About the Letairis Education and Access Program (LEAP)

Because of the risks of liver injury and birth defects, Letairis is available
only through a special restricted distribution program called the Letairis
Education and Access Program (LEAP) by calling 1-866-664-LEAP (1-866-664-5327).
Only prescribers and pharmacies registered with LEAP are able to prescribe and
distribute Letairis. In addition, Letairis may be dispensed only to patients who
are enrolled in and meet all conditions of LEAP. 

Important Safety Information

Decreases in hemoglobin concentration and hematocrit have followed
administration of other endothelin receptor antagonists and were observed in
clinical studies with Letairis. These decreases were observed within the first
few weeks of treatment with Letairis, and stabilized thereafter. 

Peripheral edema is a known class effect of endothelin receptor antagonists and
is also a clinical consequence of PAH and worsening PAH. In the
placebo-controlled studies, there was an increased incidence of peripheral edema
in patients treated with doses of 5 or 10 mg of Letairis compared to placebo.
Most edema was mild to moderate in severity. Peripheral edema was similar in
younger patients (age less than 65 years) receiving Letairis (14 percent;
29/205) or placebo (13 percent; 13/104), and was greater in elderly patients
(age greater than or equal to 65 years) receiving Letairis (29 percent; 16/56)
compared to placebo (4 percent, 1/28). The results of such subgroup analyses
must be interpreted cautiously. 

In addition, there have been post-marketing reports of fluid retention in
patients with pulmonary hypertension, occurring within weeks after starting
Letairis. Patients required intervention with a diuretic, fluid management, or,
in some cases, hospitalization for decompensating heart failure. Because the
post-marketing experience was reported voluntarily from a population of
uncertain size, it is not possible to reliably estimate the relative frequency
or establish a causal relationship to Letairis drug exposure. 

Caution should be used when Letairis is co-administered with cyclosporine A, as
it may cause increased exposure to Letairis. 

Caution should be used when Letairis is co-administered with strong
CYP3A-inhibitors (e.g., ketoconazole) or CYP2C19-inhibitors (e.g., omeprazole). 

The most common adverse events that occurred at a higher frequency among
Letairis-treated patients compared to placebo included (placebo-adjusted
frequency): peripheral edema (6 percent), nasal congestion (4 percent),
sinusitis (3 percent), flushing (3 percent), palpitations (3 percent), nasal
pharyngitis (2 percent), abdominal pain (2 percent), constipation (2 percent),
dyspnea (1 percent) and headache (1 percent). 

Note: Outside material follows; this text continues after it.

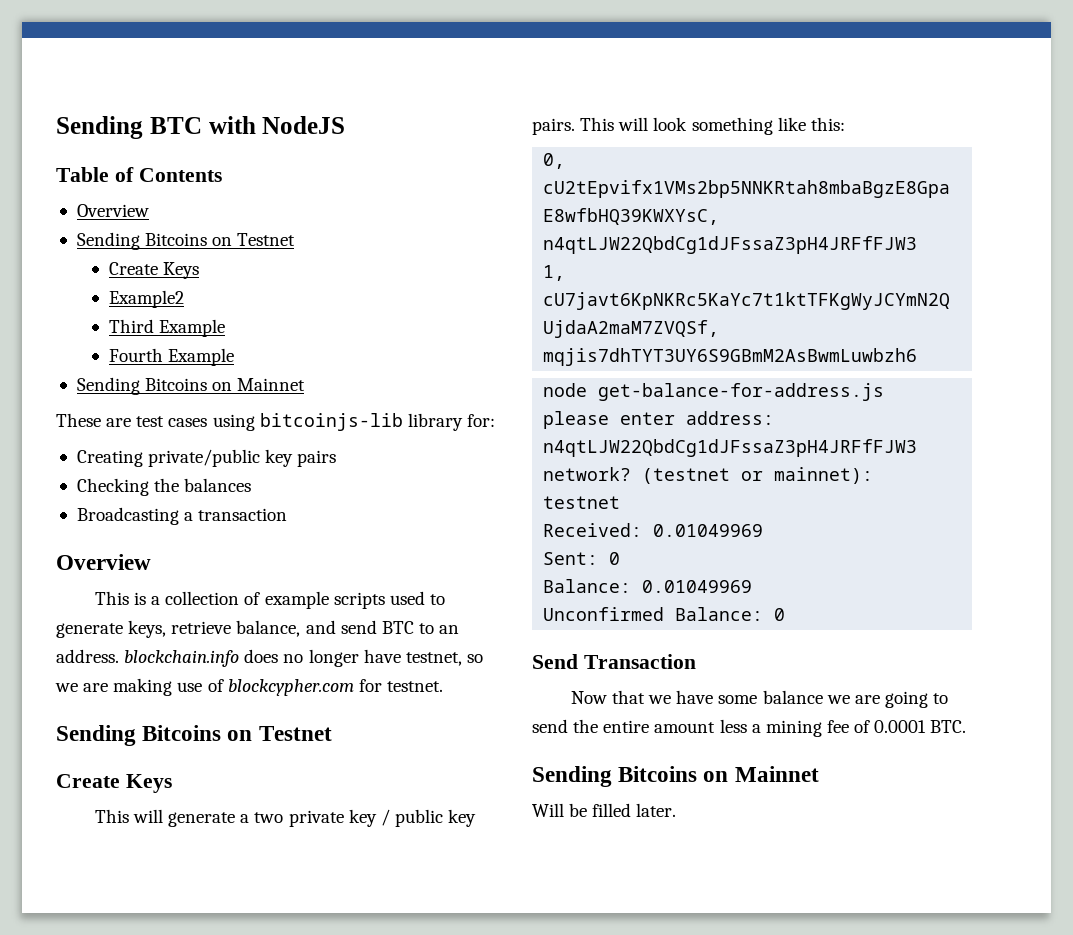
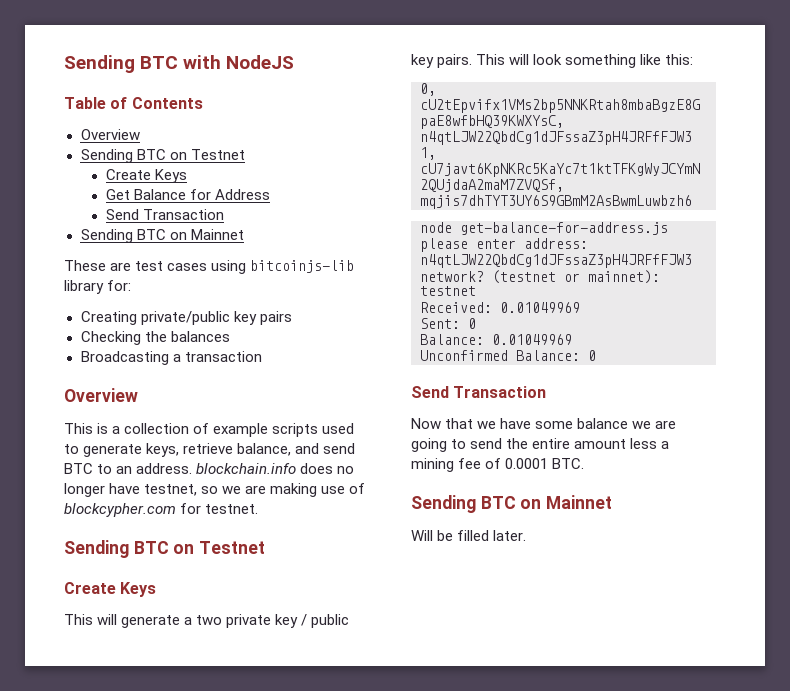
[145,233,296,246] [108,262,199,279] [108,290,184,308] [108,319,225,337] [108,348,234,366] [76,377,208,395] Bitcoins on Testnet // Create Keys // Example2 // Third Example // Fourth Example // Sending Bitcoins -> [136,149,245,160] [105,169,187,183] [105,189,270,200] [105,209,224,220] [80,229,166,243] BTC on Testnet // Create Keys // Get Balance for Address // Send Transaction // Sending BTC
[142,725,222,741] Bitcoins -> [133,541,169,554] BTC
[618,766,698,782] Bitcoins -> [480,496,516,509] BTC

No clinically relevant interactions of Letairis with warfarin or sildenafil have
been observed. 

Letairis is not recommended in patients with moderate to severe hepatic
impairment. 

About Letairis

Letairis (ambrisentan) is an endothelin receptor antagonist that has a high
affinity for the endothelin type-A (ETA) receptor. Activation of the ETA
receptor by endothelin-1 (ET-1), a small peptide hormone, leads to
vasoconstriction (narrowing of blood vessels) and cell proliferation. The
clinical impact of high selectivity for ETA is not known. Endothelin
concentrations are higher in the lung tissue of PAH patients, thus suggesting
that ET-1 may play a critical role in the pathogenesis or progression of PAH. 

About Pulmonary Arterial Hypertension (WHO Group 1)

PAH is a debilitating disease characterized by constriction of the blood vessels
in the lungs leading to high pulmonary arterial pressures. These high pressures
make it difficult for the heart to pump blood through the lungs to be
oxygenated. Patients with PAH suffer from shortness of breath as the heart
struggles to pump against these high pressures, causing such patients to
ultimately die of heart failure. PAH can occur with no known underlying cause,
or it can occur secondary to diseases such as connective tissue disease,
congenital heart defects, cirrhosis of the liver and HIV infection. PAH afflicts
approximately 200,000 patients worldwide. 

About Gilead Sciences

Gilead Sciences is a biopharmaceutical company that discovers, develops and
commercializes innovative therapeutics in areas of unmet medical need. The
company`s mission is to advance the care of patients suffering from
life-threatening diseases worldwide. Headquartered in Foster City, California,
Gilead has operations in North America, Europe and Australia. 

Letairis is a registered trademark of Gilead Sciences, Inc.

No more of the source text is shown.